EDITORIAL

Insegurança

O enfraquecimento das bases comunitárias é percebida por moradores e comerciantes

Independentemente de se adotar comparações quantitativas e qualitativas sobre as ocorrências criminais, um fato inquestionável está em jogo no debate da segurança pública na cidade. As pessoas vivem inseguras.

No mês passado, em Mogi, 57 pessoas, quase duas por dia, enfrentaram a difícil situação de voltar para o lugar onde deixaram os carros estacionados e não os encontrarem mais porque ladrões chegaram primeiro. Além disso, 24 mogianos foram vítimas do roubo de veículos no mesmo período.

A população vive desconfortável, temerosa. Alguns dos locais onde os furtos acontecem integram uma zona de risco independente do horário do dia – o que reforça a sensação de insegurança vivida pelos mogianos.

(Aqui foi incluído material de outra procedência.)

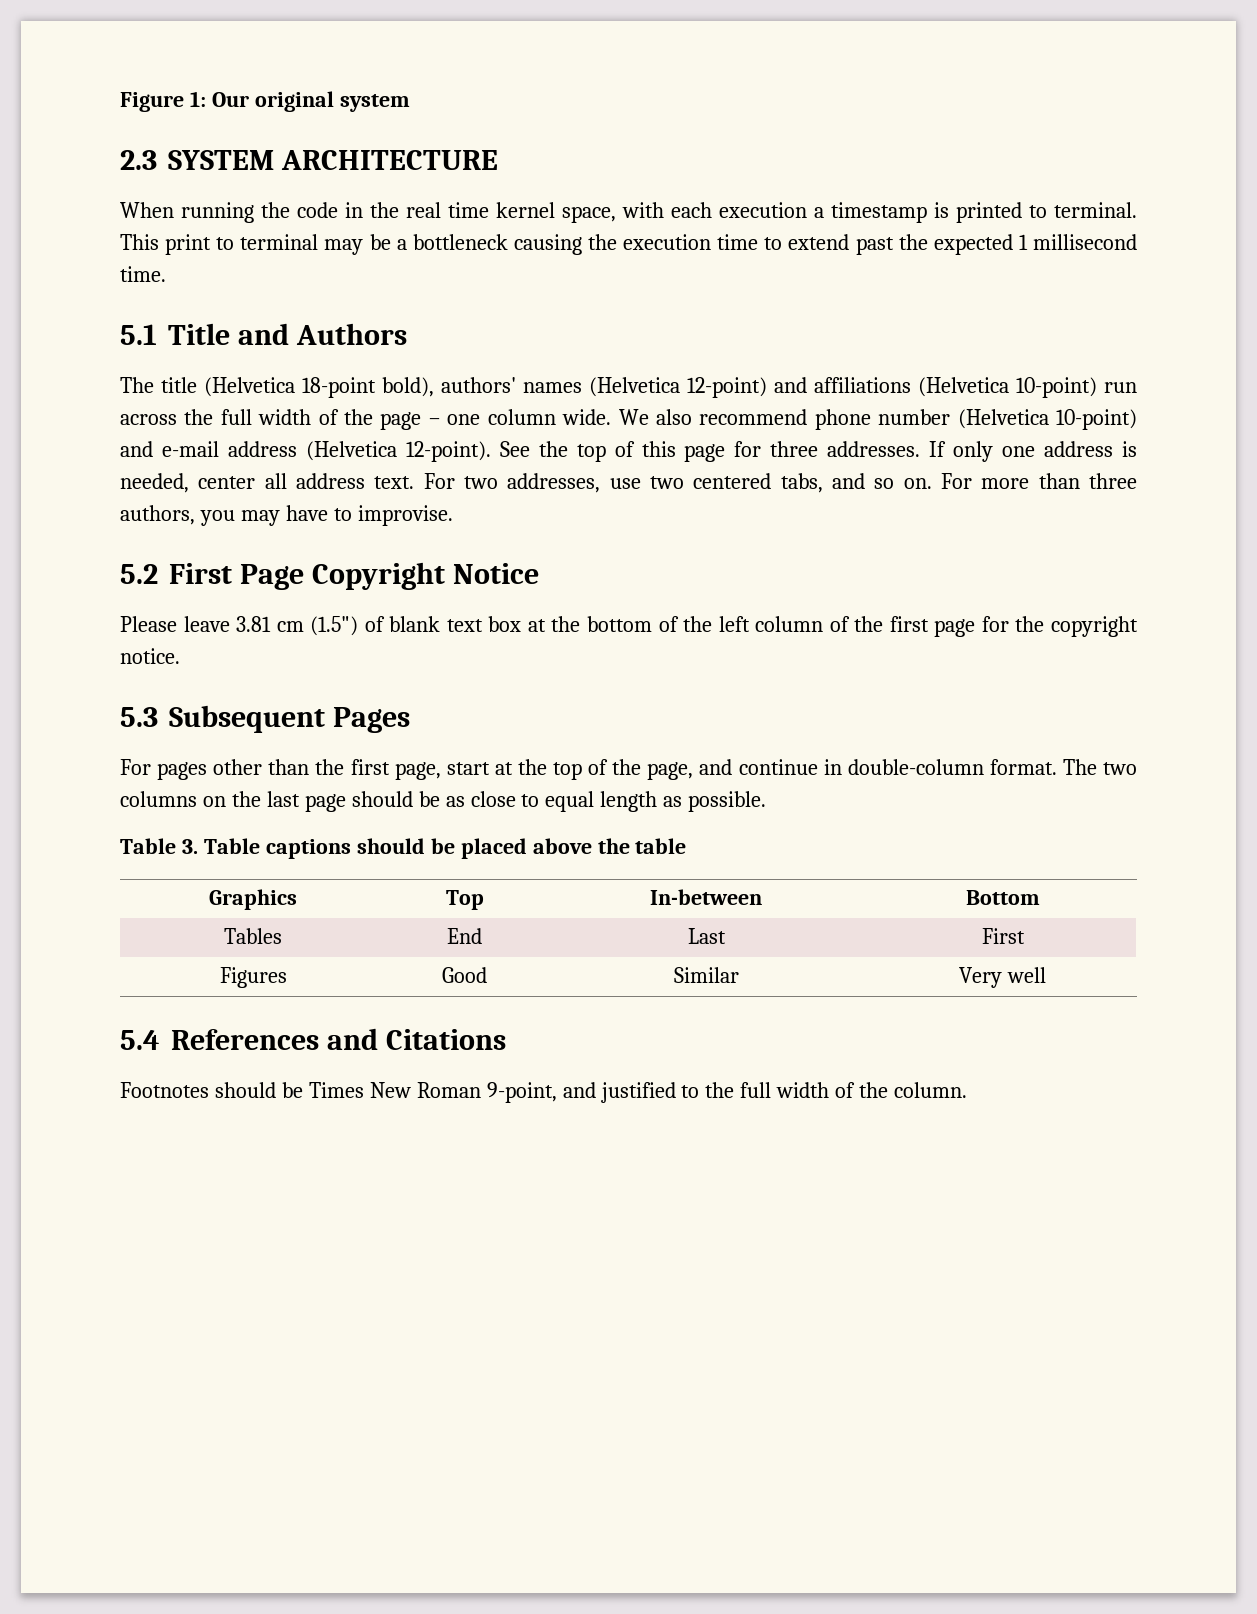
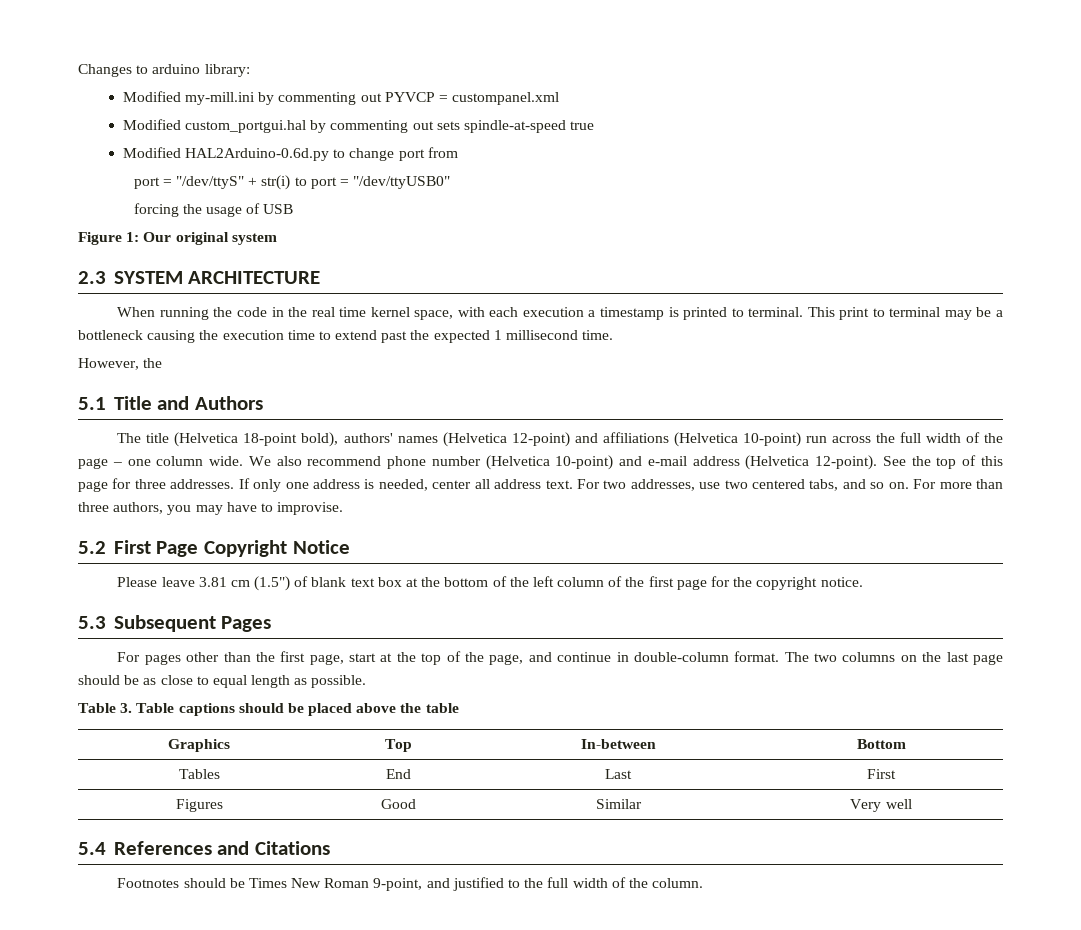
+ Changes to arduino library:
+ Modified my-mill.ini by commenting out PYVCP = custompanel.xml
+ Modified custom_portgui.hal by commenting out sets spindle-at-speed true
+ Modified HAL2Arduino-0.6d.py to change port from
+ port = "/dev/ttyS" + str(i) to port = "/dev/ttyUSB0"
+ forcing the usage of USB
+ However, the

Pesquisas apontam a falta de segurança como o principal problema em Mogi das Cruzes.

No decorrer dos meses, há uma oscilação para mais e ou menos nessa modalidade. Porém, não há como conceber um estado de normalidade defendido por responsáveis pelas polícias Civil e Militar.

Essa percepção não pode ser desconsiderada porque o cidadão sente o que está acontecendo. O atendimento nas delegacias sofre com o desmonte das equipes. Há menos delegados, investigadores e atendentes. E isso implica diretamente não apenas na atenção presencial, reduzida em determinadas delegacias, mas nas investigações sobre as autorias dos furtos, roubos, etc.

Essa desestrutura está afetando operações estratégicas para aperfeiçoar o policiamento preventivo. O enfraquecimento das bases comunitárias é sentida por moradores e comerciantes, e isso prejudica o diálogo rápido entre o cidadão e a polícia.

A convivência entre os policiais e os moradores possibilita o esvaziamento e desarticulação das organizações criminosas. Favorece outro fator que combate a sensação de insegurança porque inibe a instalação desses grupos em pontos de tráfico de drogas, por exemplo.

Não se vê a adoção de medidas alternativas e contundentes para minimizar os pontos negativos provocados pela redução do atendimento ao público nas delegacias e bases comunitárias.

A Polícia Militar nega um problema histórico, admitido por poucos comandantes em momentos de questionamentos públicos: a falta de policiais. Segundo a corporação, os postos fecham porque os policiais estão atendendo alguma ocorrência. É algo controverso. Se há policiais em número suficiente, por que está crescendo o número de furtos de carros e, mais grave ainda, muitas vezes, nos mesmos endereços?